*** Opening of Listed records ***

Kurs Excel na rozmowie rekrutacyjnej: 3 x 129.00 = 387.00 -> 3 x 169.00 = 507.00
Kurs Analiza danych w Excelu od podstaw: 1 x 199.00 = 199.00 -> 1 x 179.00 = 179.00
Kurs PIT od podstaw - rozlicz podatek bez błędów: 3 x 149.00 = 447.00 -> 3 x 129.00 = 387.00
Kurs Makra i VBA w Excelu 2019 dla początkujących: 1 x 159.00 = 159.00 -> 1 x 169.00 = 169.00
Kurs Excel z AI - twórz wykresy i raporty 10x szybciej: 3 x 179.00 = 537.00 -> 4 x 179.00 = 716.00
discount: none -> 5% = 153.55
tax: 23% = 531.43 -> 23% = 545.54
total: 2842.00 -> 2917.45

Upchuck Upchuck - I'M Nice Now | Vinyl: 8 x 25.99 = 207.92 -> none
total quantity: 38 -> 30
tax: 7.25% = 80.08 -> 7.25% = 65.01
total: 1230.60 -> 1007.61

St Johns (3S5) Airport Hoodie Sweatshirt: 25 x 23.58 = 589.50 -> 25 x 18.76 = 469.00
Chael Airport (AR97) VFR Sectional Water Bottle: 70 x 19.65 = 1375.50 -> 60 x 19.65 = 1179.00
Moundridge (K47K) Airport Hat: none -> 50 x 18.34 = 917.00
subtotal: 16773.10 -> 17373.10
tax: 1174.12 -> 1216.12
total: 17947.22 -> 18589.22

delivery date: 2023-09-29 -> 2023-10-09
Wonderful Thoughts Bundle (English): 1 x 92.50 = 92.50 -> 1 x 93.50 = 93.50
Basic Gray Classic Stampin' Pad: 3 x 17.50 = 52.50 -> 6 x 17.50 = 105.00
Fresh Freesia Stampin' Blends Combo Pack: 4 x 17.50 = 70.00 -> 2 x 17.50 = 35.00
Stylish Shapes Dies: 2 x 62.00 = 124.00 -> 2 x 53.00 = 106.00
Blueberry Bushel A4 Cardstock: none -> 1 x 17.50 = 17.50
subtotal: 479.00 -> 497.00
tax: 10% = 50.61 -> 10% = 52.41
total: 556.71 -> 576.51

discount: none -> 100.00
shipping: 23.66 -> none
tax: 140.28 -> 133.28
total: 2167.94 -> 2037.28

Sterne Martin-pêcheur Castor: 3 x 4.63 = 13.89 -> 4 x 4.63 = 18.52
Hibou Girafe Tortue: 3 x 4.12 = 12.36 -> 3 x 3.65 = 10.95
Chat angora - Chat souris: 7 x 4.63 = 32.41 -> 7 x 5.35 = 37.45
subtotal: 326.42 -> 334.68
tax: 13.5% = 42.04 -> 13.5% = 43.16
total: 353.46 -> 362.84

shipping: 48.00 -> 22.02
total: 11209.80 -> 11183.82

*** Close of Listed records ***

• [What this task involves]:
Beginning at the line that holds "discount: none -> 100.00", copy every line through the end of the entries exactly as given, and only those lines.

• [Result of this task]:
discount: none -> 100.00
shipping: 23.66 -> none
tax: 140.28 -> 133.28
total: 2167.94 -> 2037.28

Sterne Martin-pêcheur Castor: 3 x 4.63 = 13.89 -> 4 x 4.63 = 18.52
Hibou Girafe Tortue: 3 x 4.12 = 12.36 -> 3 x 3.65 = 10.95
Chat angora - Chat souris: 7 x 4.63 = 32.41 -> 7 x 5.35 = 37.45
subtotal: 326.42 -> 334.68
tax: 13.5% = 42.04 -> 13.5% = 43.16
total: 353.46 -> 362.84

shipping: 48.00 -> 22.02
total: 11209.80 -> 11183.82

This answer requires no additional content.